Gereja itu awalnya dibangun tahun 425 M dan kemudian dibangun kembali oleh Tentara Salib pada abad ke-12. Sebagian besar struktur bangunan yang ada saat ini berasal dari periode tersebut.
Situs Kristen besar lainnya di Gaza adalah biara Tell Umm Amer yang terletak di dekatnya dan bahkan lebih tua usianya. Bangunan dari abad keempat itu, yang kini sebagian besar berupa reruntuhan, pernah mencakup gereja, ruang baptisan, kuburan, dan ruang bawah tanah.
Biara itu berfungsi sebagai tempat ibadah bagi mereka yang melakukan perjalanan antara Mesir dan Syam (Levant), termasuk Palestina dan Suriah.
Situs itu terkenal sebagai tempat kelahiran Santu Hilarius (Hilarion), seorang biarawan Palestina dari abad keempat, yang membantu merintis hidup bertapa (monastisisme).
Kehadiran gereja-gereja dan biara-biara perdana itu, serta adanya referensi dalam Alkitab, menunjukkan bahwa agama Kristen di Gaza berakar seiring dengan berkembangnya agama di wilayah tersebut.
Namun penerimaan agama Kristen secara luas oleh warga di daerah itu baru terjadi pada abad kelima. Menurut Nicole Belayche, kekuatan aliran pagan di Gaza sebelum abad kelima sangat kuat.
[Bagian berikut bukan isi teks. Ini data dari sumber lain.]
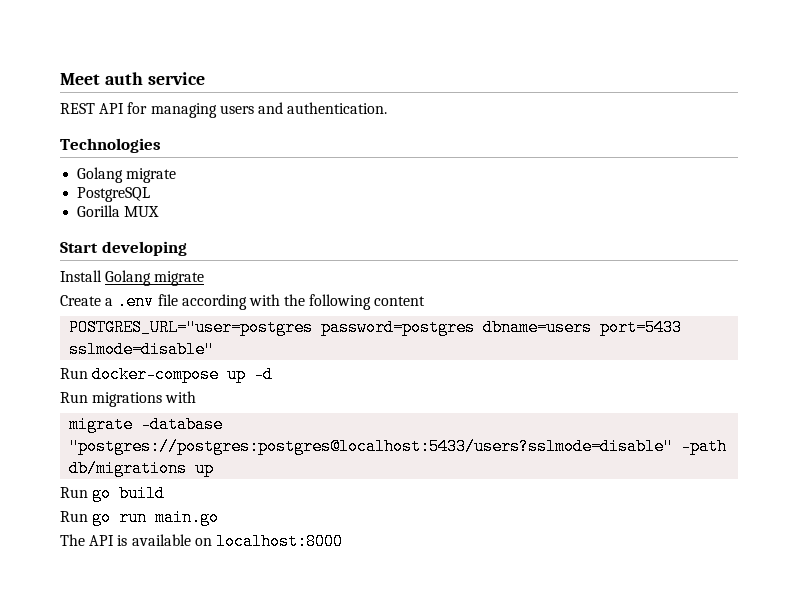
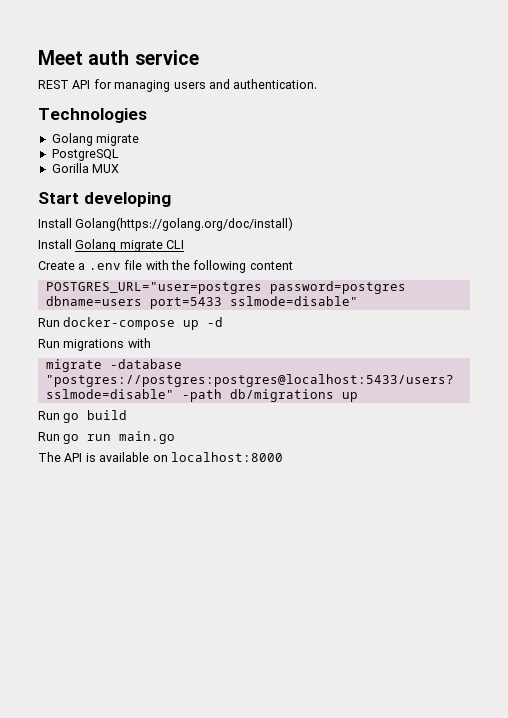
(187, 248) none -> [38,217,294,231] // Install Golang(https://golang.org/doc/install)
(205, 278) none -> [166,240,185,249] CLI
[181,294,247,310] according -> (143, 265) none

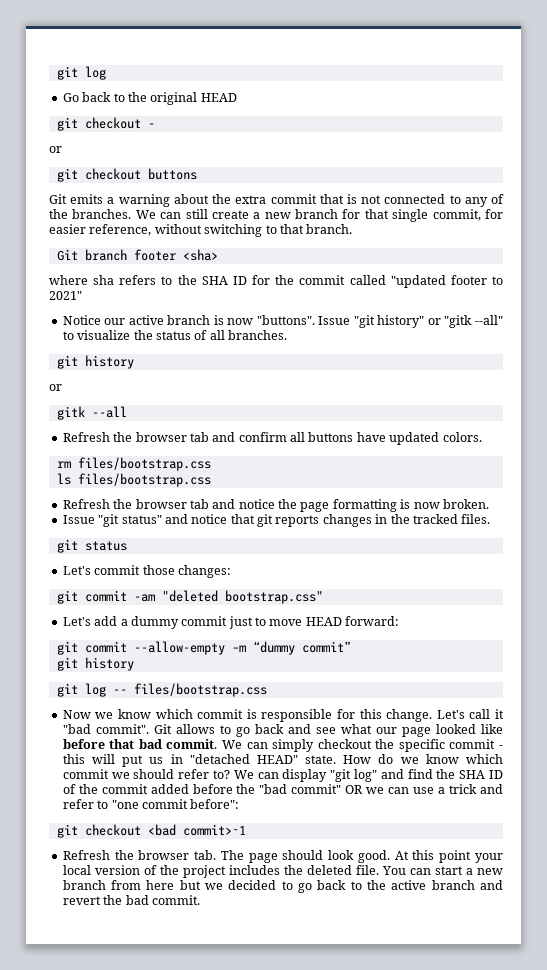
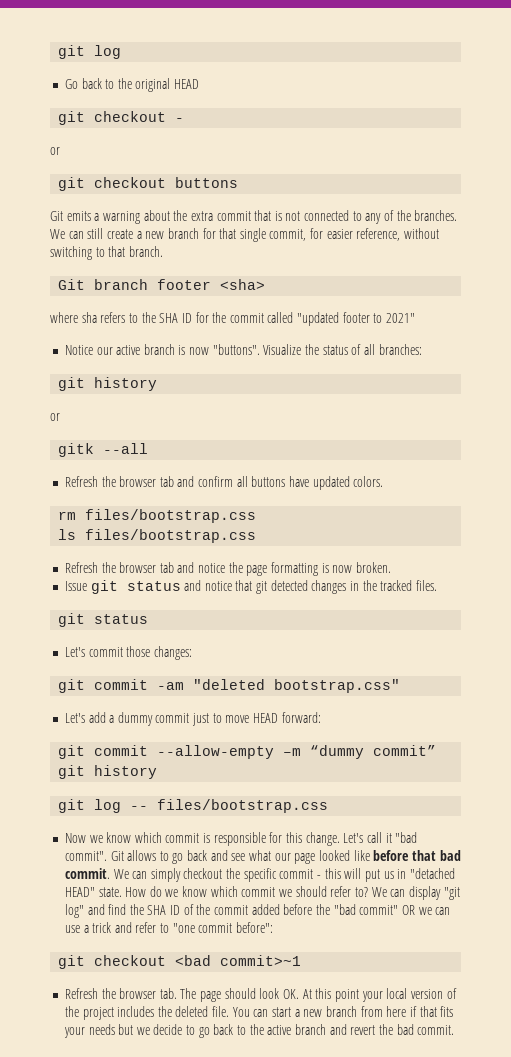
[318,315,503,328] [62,330,131,340] Issue "git history" or "gitk --all" to visualize -> [263,344,302,355] Visualize
[228,330,287,340] branches. -> [378,344,422,355] branches:
[98,514,162,527] "git status" -> [90,580,181,594] git status
[275,515,320,527] reports -> [270,580,308,591] detected
[357,850,390,863] good. -> [283,989,300,999] OK.
(175, 885) none -> [409,1006,454,1017] [63,1024,115,1038] if that fits your needs
[228,880,277,890] decided -> [153,1024,183,1035] decide

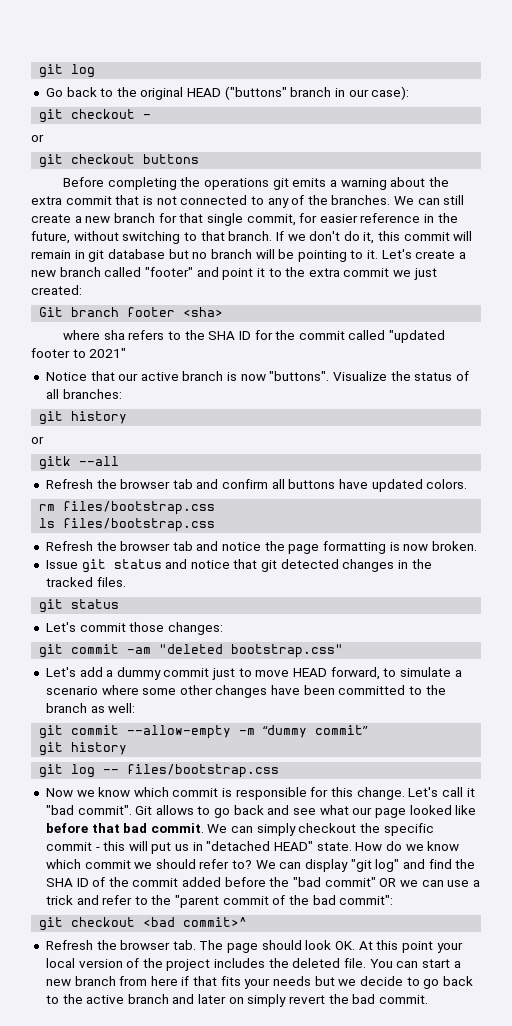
(200, 84) none -> [224,86,410,100] ("buttons" branch in our case):
[50,211,63,221] Git -> [62,177,289,190] Before completing the operations git
[356,228,401,241] reference, -> [360,213,458,223] [31,231,70,244] reference in the future,
(163, 251) none -> [275,231,473,244] [31,249,467,262] [31,267,437,280] [31,285,82,295] If we don't do it, this commit will remain in git database but no branch will be pointing to it. Let's create a new branch called "footer" and point it to the extra commit we just created:
(93, 350) none -> [90,371,115,381] that
[281,712,321,723] forward: -> [330,667,462,680] [45,685,446,698] [45,703,136,713] forward, to simulate a scenario where some other changes have been committed to the branch as well:
[172,922,274,933] "one commit before": -> [151,895,394,908] the "parent commit of the bad commit":
[220,955,302,966] commit>~1 -> [183,917,248,927] commit>^
(347, 1029) none -> [198,994,287,1007] later on simply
Dalam tulisannya di buku Christian Gaza in Late Antiquity, Belayche menulis bahwa ketika Porfirius ditahbiskan menjadi uskup di Gaza, populasi umat Kristen berjumlah "kurang dari tiga ratus dari populasi yang diperkirakan berjumlah antara 20.000 - 25.000 orang".
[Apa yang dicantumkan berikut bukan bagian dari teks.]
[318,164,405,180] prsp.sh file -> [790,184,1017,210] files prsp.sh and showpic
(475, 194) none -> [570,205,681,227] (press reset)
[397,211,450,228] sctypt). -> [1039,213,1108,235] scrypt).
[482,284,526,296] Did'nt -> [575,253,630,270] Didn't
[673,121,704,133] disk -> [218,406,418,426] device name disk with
Konversi massal orang Gaza ke agama Kristen dimulai pada abad kelima di bawah naungan Kekaisaran Bizantium, penerus Kekaisaran Romawi Timur. “Ini merupakan proses yang sulit dan membutuhkan intervensi kekaisaran,” tulis Belayche.
Masuknya orang-orang itu dalam kekristenan berkat upaya orang-orang suci, seperti Porfirius, dan penggabungan ritual adat ke dalam ritual gereja.
Meskipun agama Kristen kemudian dianut secara luas pada akhir abad keenam, itu tidak berlangsung lama karena kemudian muncul agama dominan yang baru.
Dalam bukunya History of the City of Gaza, sarjana Yahudi-Amerika pada akhir abad ke-19, Martin A Meyer, menulis, "Iman baru ini hampir tidak memiliki cukup waktu untuk berkembang sebelum Islam menyapu bersihnya dari wilayah itu selamanya."
Pernyataan Meyer bersifat hiperbolis, namun hal itu menyentuh kenyataan bahwa selama berabad-abad setelah penaklukan Arab, sebagian besar penduduk wilayah tersebut masuk Islam.
Kelompok minoritas Kristen di wilayah Gaza bertahan selama berabad-abad dan menikmati perkembangan singkat di bawah pemerintahan Tentara Salib pada abad ke-12.
Seperti warga Palestina lainnya, banyak umat Kristen di wilayah itu terpaksa meninggalkan rumah mereka sejak berdirinya Israel tahun 1948. Akibatnya, populasi orang Kristen di Gaza menyusut selama beberapa dekade, sebuah tren yang terus berlanjut setelah Nakba.
Menurut laporan Guardian, terdapat 6.000 umat Kristen Palestina di Gaza pada pertengahan tahun 1960-an dan jumlah tersebut telah menurun menjadi 1.100 saat ini.
Kebanyakan umat Kristen di wilayah itu saat ini menganut Kristen Ortodoks Yunani, sementara kelompok minoritas menganut Gereja Baptis dan Katolik.
Meski jumlahnya umatnya sedikit, gereja-gereja di Gaza secara rutin membuka pintunya bagi penganut agama apa pun untuk mencari perlindungan selama masa konflik, dengan harapan rumah ibadah tidak diserang Israel. Namun harapan tersebut memudar dengan cepat setelah serangan Israel terhadap Gereja Santo Porfirius.